# ACTIVITY
Only the line containing "Ultimate den kit - kit, kids: 2 -> none" and the lines after it, through the end of the data below, are to be returned, each exactly as it stands.

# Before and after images
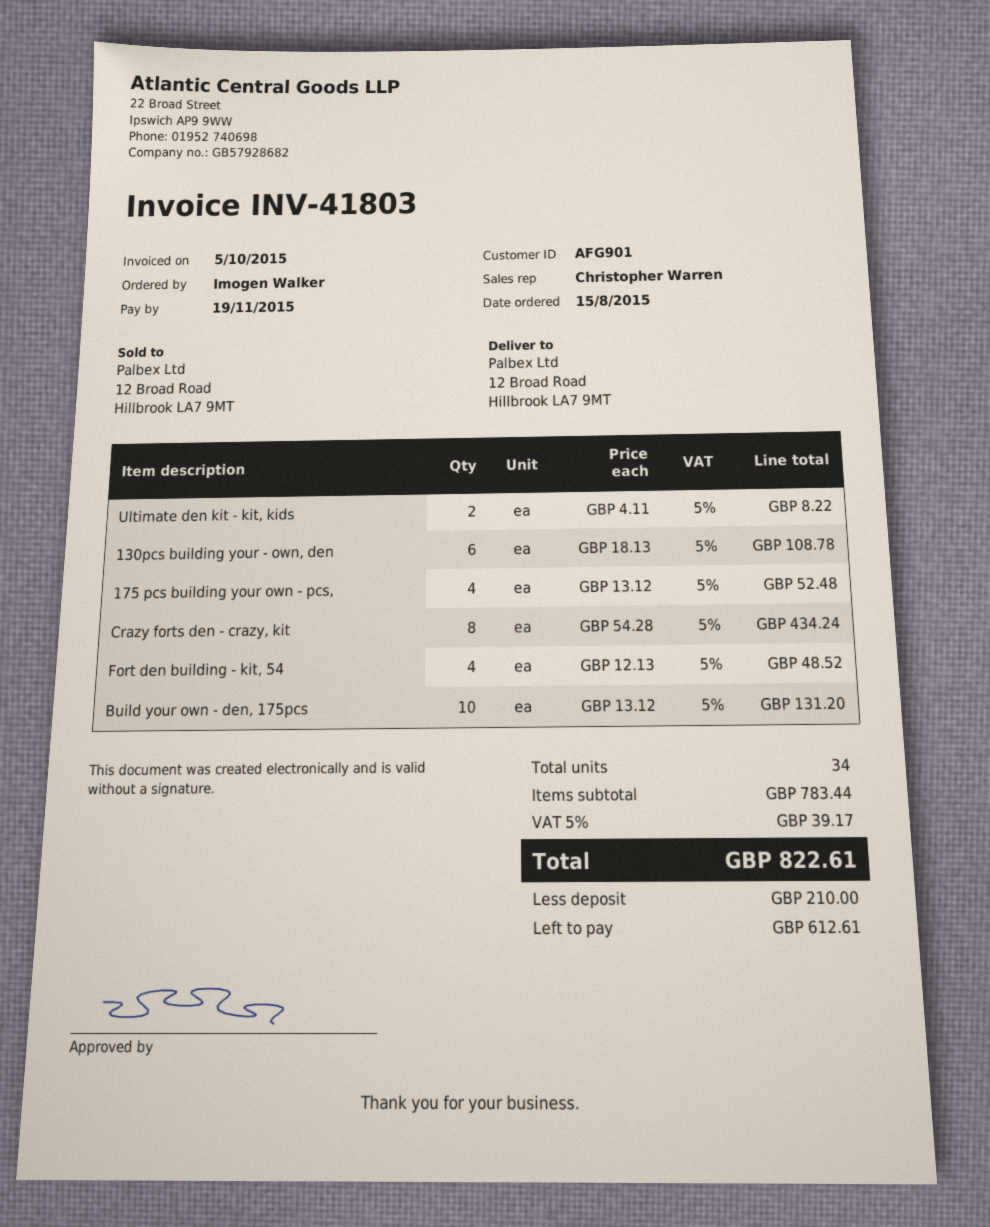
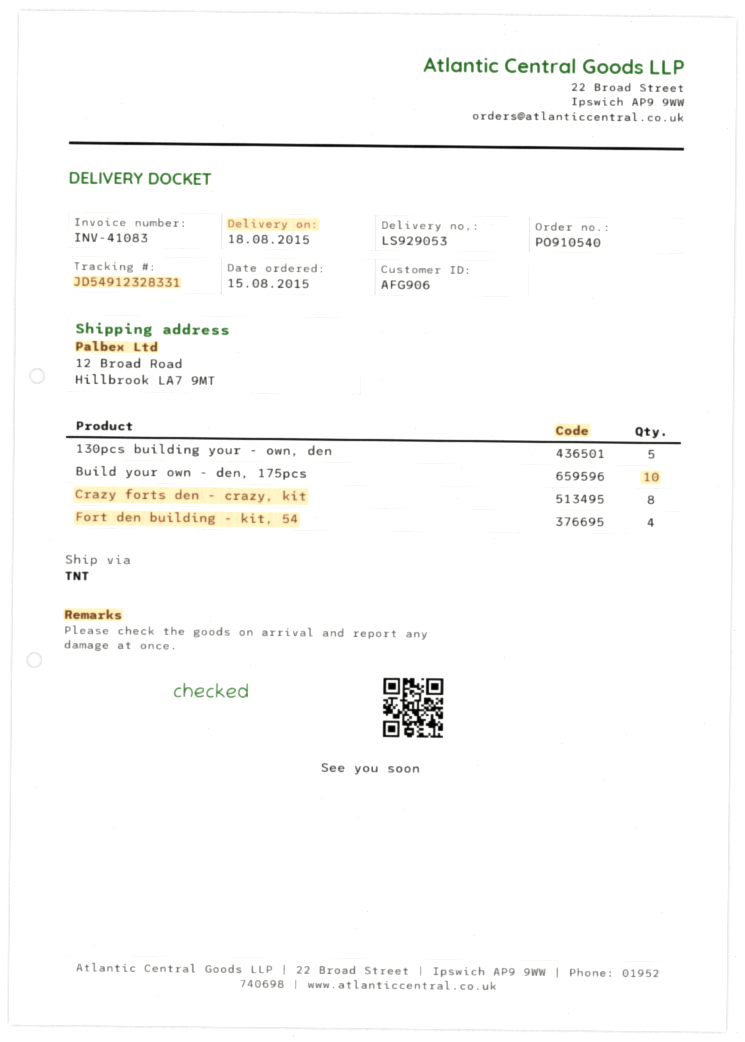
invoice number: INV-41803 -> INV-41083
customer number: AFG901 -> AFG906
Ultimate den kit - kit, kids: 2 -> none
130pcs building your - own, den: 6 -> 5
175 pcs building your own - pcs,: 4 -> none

# WORKED SOLUTION
Ultimate den kit - kit, kids: 2 -> none
130pcs building your - own, den: 6 -> 5
175 pcs building your own - pcs,: 4 -> none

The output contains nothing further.